Dear all,
After a hard time, I have implemented in STAN a bioenergetic model for the size and energy dynamics of an animal (a fish in our case). The model (dynamic energy budged model, or DEB) has theoretical support (Dynamic energy budget theory - Wikipedia). It essentially consists in an ODE system of four coupled differential equations with many parameters. Temperature and food are forcing variables. In addition, none of the state variables is directly observable, thus additional equations (and parameters) are needed for connecting state variables with observations (which typically are length, weight, fecundity, ā¦).

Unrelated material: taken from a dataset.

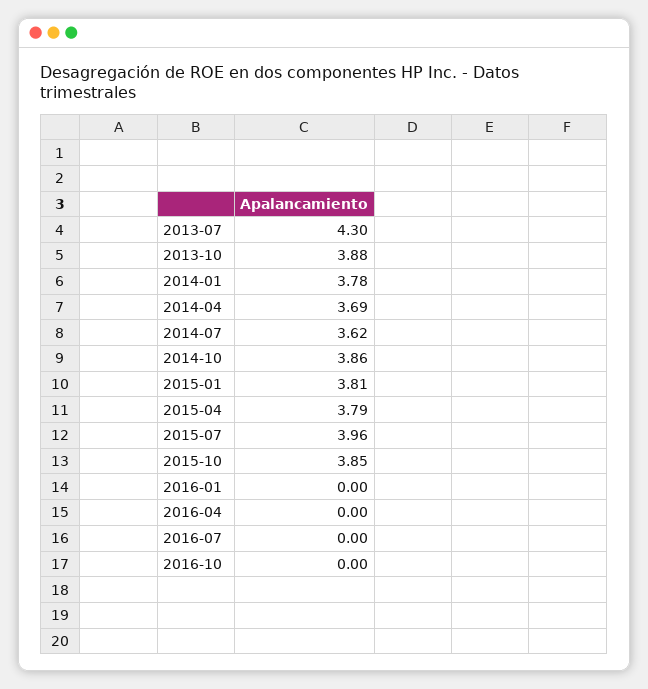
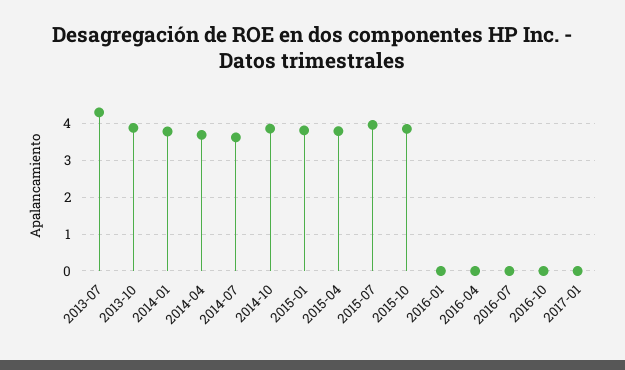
2017-01: none -> 0

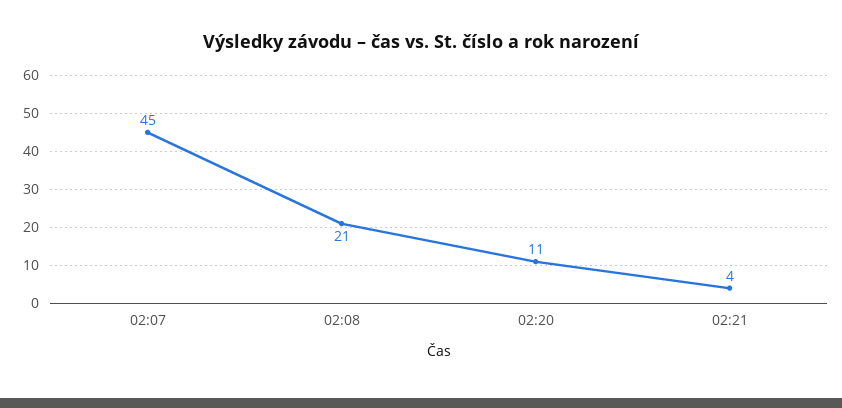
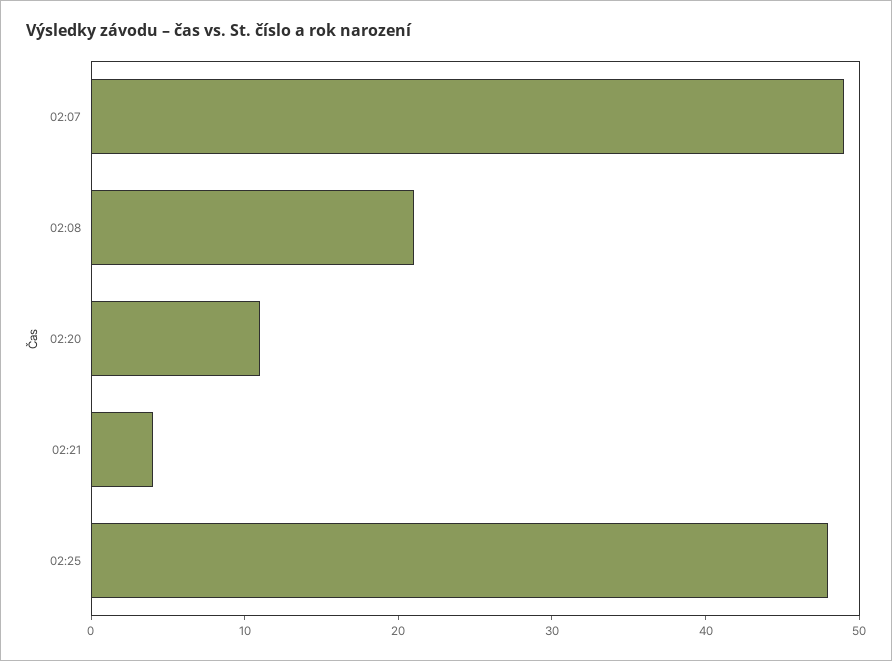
02:07: 45 -> 49
02:25: none -> 48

I am interested in estimating the DEB parameters at the fish level. We have several measures along the lifespan of each fish, and many fish (aquaculture data). Thus, the objective is a hierarchical model (i.e., the fish-level DEB parameters are distributed in some way).
The code is at the end.
After simulating data for ten fish (length, weight and fecundity; one simulated observation per year; 12 years lifespan; parameters values, between-fish variability and measurement error were all realistic), I can recover three theoretically relevant DEB parameters when fixing (=assuming that they are known) all the other parameters. No divergent transitions; Rhat close to 1. Accuracy and precision of the estimates for these three target parameters at the fish level are satisfactory four our purpose (excepting for the measurement error of fecundity, for which a bug may remain).
Initial values and priors can be defined based on previous results (About AmP).
The advice we would like to ask today to the forum is how to improve the computation time: 24 hours in a device without memory limitations (10 fishes, 12 observations per fish of three observable variables = 360 observations). Now I would like to start with real data and to play with the many details of the model (e.g., to decide if it is worth to measure additional variables), to include more fish (hundreds) or more observations per fish⦠but the long computational time is discouraging.
So, are there drawbacks in the code? Are there any chance to move from days to minutes or at least to a few hours (e.g., changing tolerance or max number of steps in the numerical integration function)?
We recognize that identifiability is also a concern when dealing with this large number of parameters. In our case, after adding a fourth parameter, the posteriors of two parameters became highly correlated. Fortunately, most of the parameters can be assumed to be invariant at the between-fish level and/or can be estimated after ad-hoc experiments. Thus, any comment on identifiability will be very welcome but I would like to focus first on the computation time technical problem.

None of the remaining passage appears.